There are a number of things you may be able to d​o after you receive an overdue fine: 

    From ​April 2013, Revenue NSW may send private debt collection companies to visit th​e homes of some people who have unpaid overdue fines.​  If you re​​​ceive a visit from a debt collector, you should get legal advice.

    Pay the fine in full

    If you have received an overdue fine and you want to pay it in full, you can pay:

    • online (by credit card)
    • by phone  (by credit card)
    • in person at Australia Post
    • by BPAY
    • by mail

    For more information, go to the Revenue NSW website.

    Apply to pay by instalments

    If you have received an overdue fine and you want to pay by instalments, you can apply by:

    • phone, or
    • in writing.

    To apply by phone, you should contact Revenue NSW on 1300 655 805. There are some limits to applying by phone. For example, you cannot apply to pay by instalments by phone if:

    • the amount you owe is more than $10 000.00
    • Revenue NSW has already started enforcement action against you, such as taking money from (garnishing) your wages or taking (seizing) your property
    • you had an instalment agreement with Revenue NSW in the past and you did not make your payments on time.
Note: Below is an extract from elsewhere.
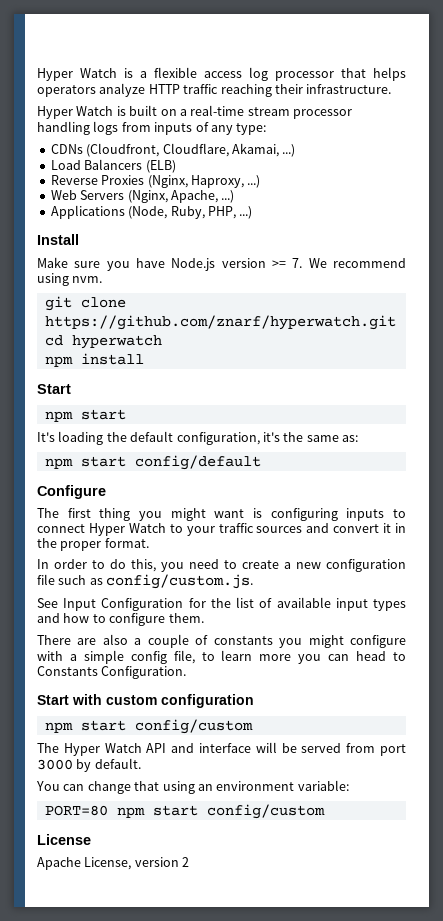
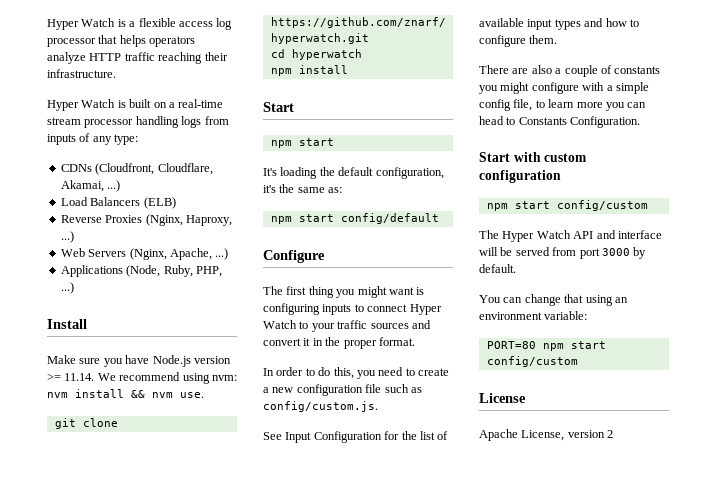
[292,258,303,268] 7. -> [64,373,95,381] 11.14.
[72,276,103,283] nvm. -> [211,375,237,381] [47,389,204,398] nvm: nvm install && nvm use.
    If you can't apply by phone, you can apply in writing by completing a Payment by Instalments form.

    You can get blank Payment by Instalments forms from the Revenue NSW website.

    Sample:  Sample Payment by Instalments - Individuals (206 kb) or text only version.
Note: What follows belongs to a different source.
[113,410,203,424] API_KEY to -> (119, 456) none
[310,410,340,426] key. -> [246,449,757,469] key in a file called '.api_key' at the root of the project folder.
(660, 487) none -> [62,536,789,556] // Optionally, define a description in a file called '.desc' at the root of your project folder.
    Sample: Sample Payment by Instalments - Companies (179 kb) or text only version.

    Before making an application to pay by instalments it is a good idea to get some help working out what instalments you can afford. For help with this, talk to a financial counsellor. For referral to a free financial counsellor in your area, go to the Financial Counsellors' Association of NSW

    If you are already paying other fines off by instalment and you get a new fine, you can add the new fine to the existing payment arrangement. You should contact Revenue NSW if you want to do this.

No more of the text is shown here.